• WHAT YOU HAVE TO DO
Please return only the lines between the line with "the total work" and the final line of the entries, both included, and exclude pictures.

• DATA RECORDS
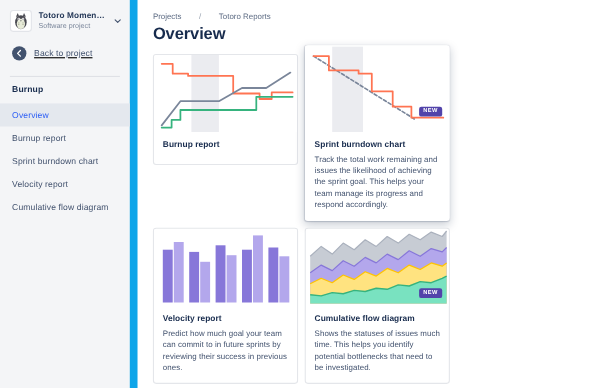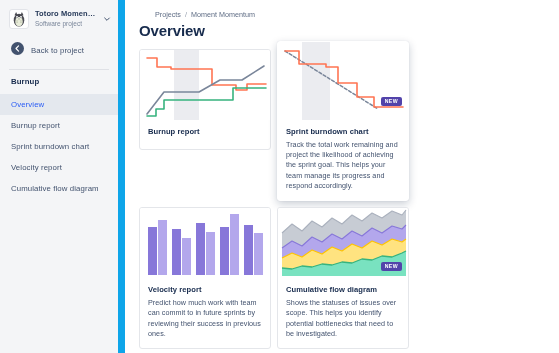"Projects" .breadcrumb { gap: 4px -> 16px; margin-left: 16px -> none }
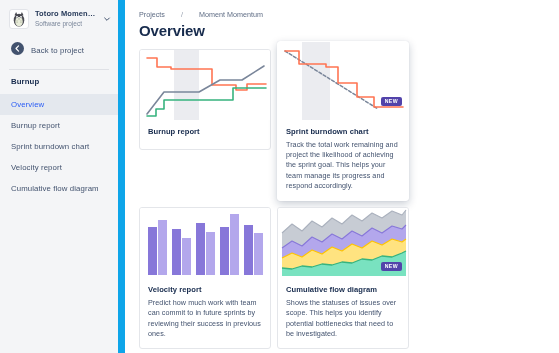"Moment Momentum" span.bc-link { text: Moment Momentum -> Totoro Reports }
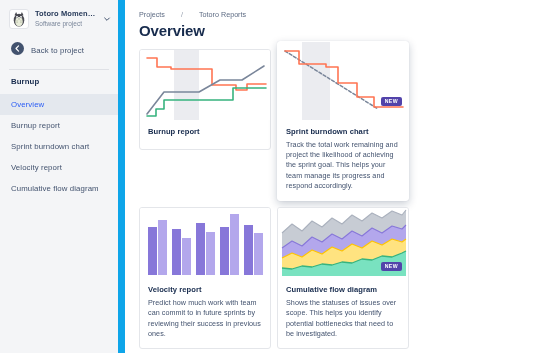"Back to project" .back-row { align-items: flex-end -> center; text-decoration: none -> underline }
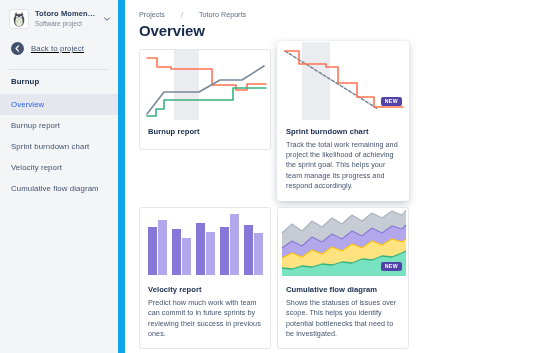"Track the total work remaining" div.card-desc { text: project -> issues }
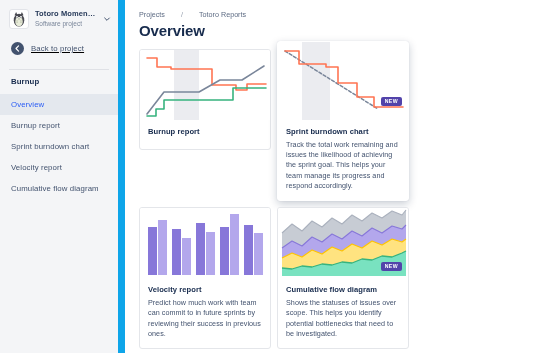"Predict how much work with" div.card-desc { text: work with -> goal your }
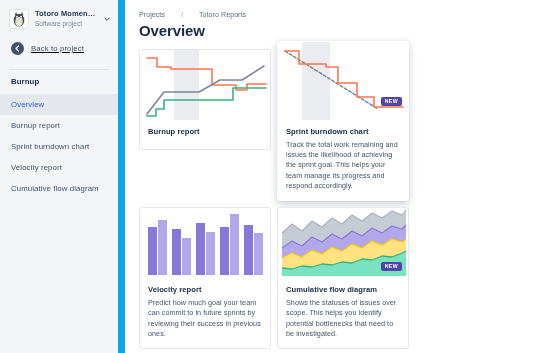"Shows the statuses of issues" div.card-desc { text: over scope -> much time }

• SOLUTION TO THE EXERCISE
"Track the total work remaining" div.card-desc { text: project -> issues }
"Predict how much work with" div.card-desc { text: work with -> goal your }
"Shows the statuses of issues" div.card-desc { text: over scope -> much time }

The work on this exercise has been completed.